Lessons from Lear (Part I)
Last week we went to see Australia’s foremost Shakespearean actor, John Bell, perform King Lear for the third time. One of the great plays of English literature, King Lear has been open to many interpretations, the Freudians in particular having a field day about the causes of Lear’s madness and his coming to his senses.
However it is comments in the program by Bell about Lear that make for compelling reading. To Bell, the play is not about madness but the pitfalls of power. He sees Lear as a man who has got used to absolute power and convinced that he has a divine right to it.
Of course this is a common problem with CEOs and one is immediately reminded of the old joke in Silicon Valley. Q: What’s the difference between God and Larry Ellison? A: God doesn’t think he’s Larry Ellison which has since morphed into a book.

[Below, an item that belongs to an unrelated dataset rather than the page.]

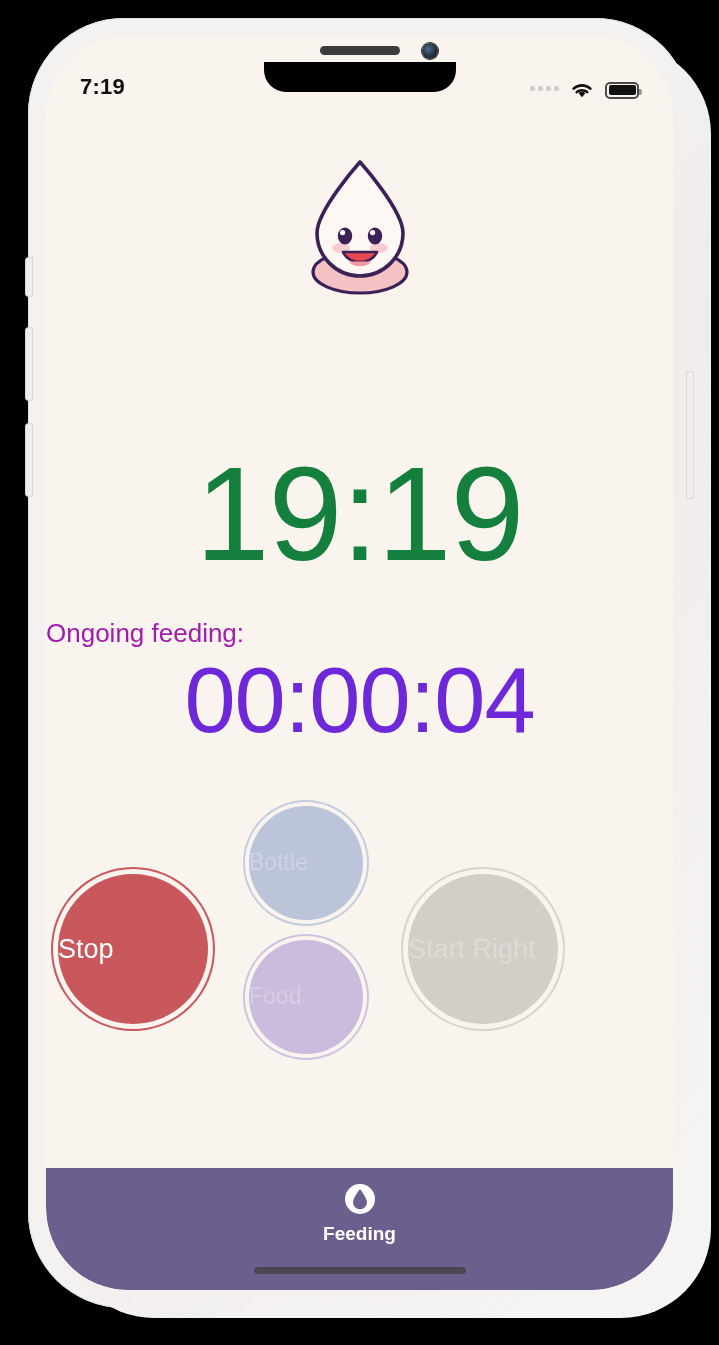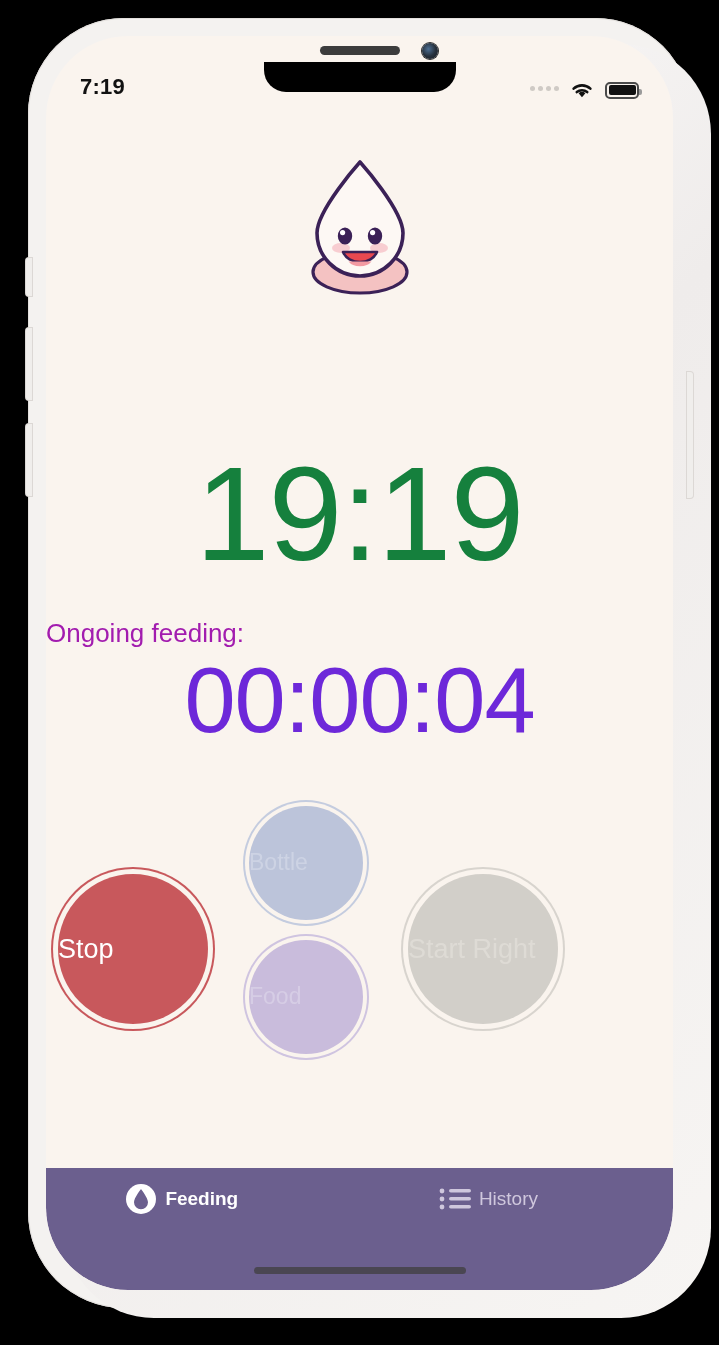"Feeding" .tab { flex-direction: none -> column }
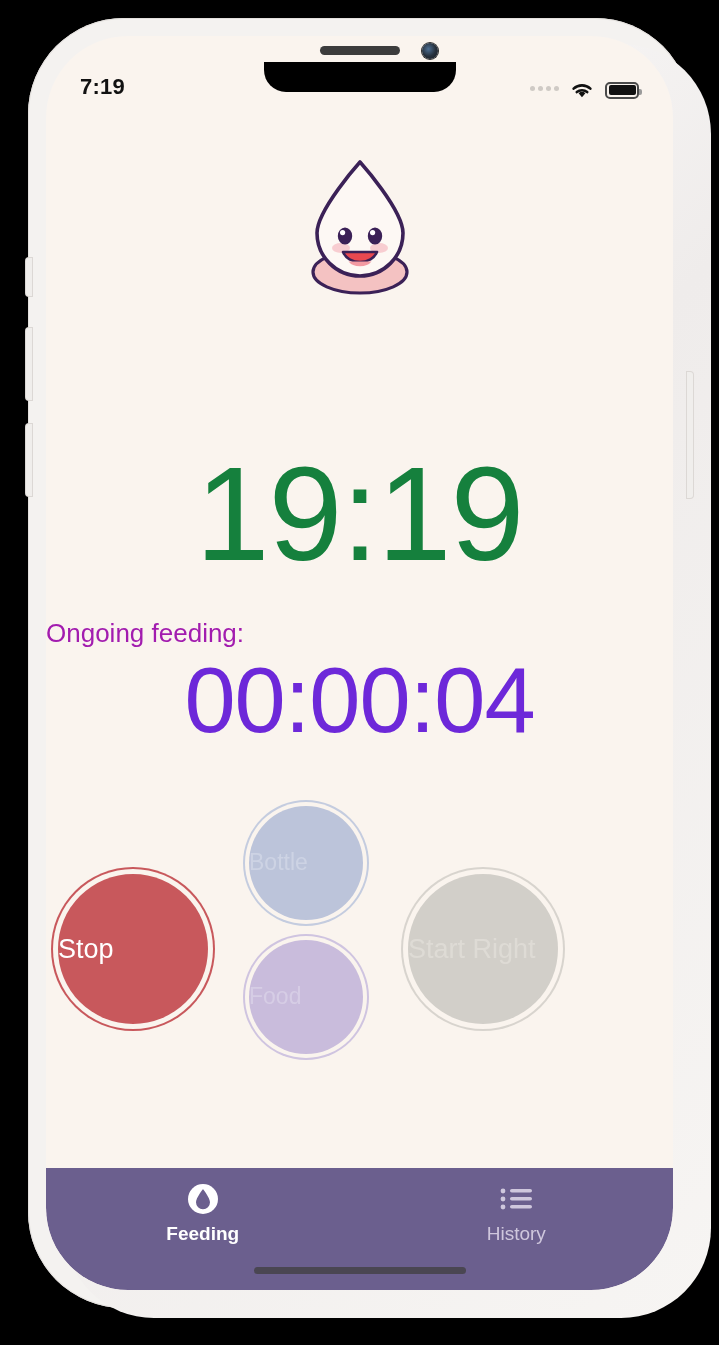"History" div.tab { html: <div> <span> <svg> <g> <circle></circle> <circle></circle> <circle></circle> <rect></rect> <rect></rect> <rect></rect> </g> </svg> </span> <span>History</span> </div> -> none }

Bell also makes the comment that Lear must be played by an old actor. Lear has been in the job too long, is bored, and wants out of responsibility. During his time in power he has demanded and basked in flattery, leading him to become out of touch with the business and his subjects. His grand plan had been created without a thought for its ramifications and consequences. This does sound like so many CEOs.
The rest of the play is about what it is to lose that title, the authority and to realise that his only a ‘poor, bare, forked animal’ like other men.
I first studied King Lear as a student at the London Business School, in a course organised by Charles Handy called The Art of Decision Making. Each week we would read a classic and then in a Socratic debate try to work out what lessons there were for business. In The Humm Handbook: Lifting Your Level of Emotional Intelligence I used five plays as case studies including King Lear.
One of the great lessons from Lear for managers is the problem of succession. How many successors should you groom? As Shakespeare pointed out in Henry IV, having only one successor is particularly dangerous. Two, as in the case of Lear, can lead to a poisonous rivalry and may even be settled by a deadly embrace. The magic number appears to be three.
Why three? The best model is a truel. There is three-cornered gunfight among Arnold, Bert, and Charlie. Everyone knows that Arnold’s probability of hitting his target is .33, Bert’s is .67, and Charlie never misses. The truelists must fire at their choice of target in succession, in the cyclical order Arnold, Bert, and Charlie, until only one man is left. What should Arnold’s strategy be?
The answer is surprising but working it out will mean your successors will spend more time wondering about handling their rivals than trying to quicken your departure.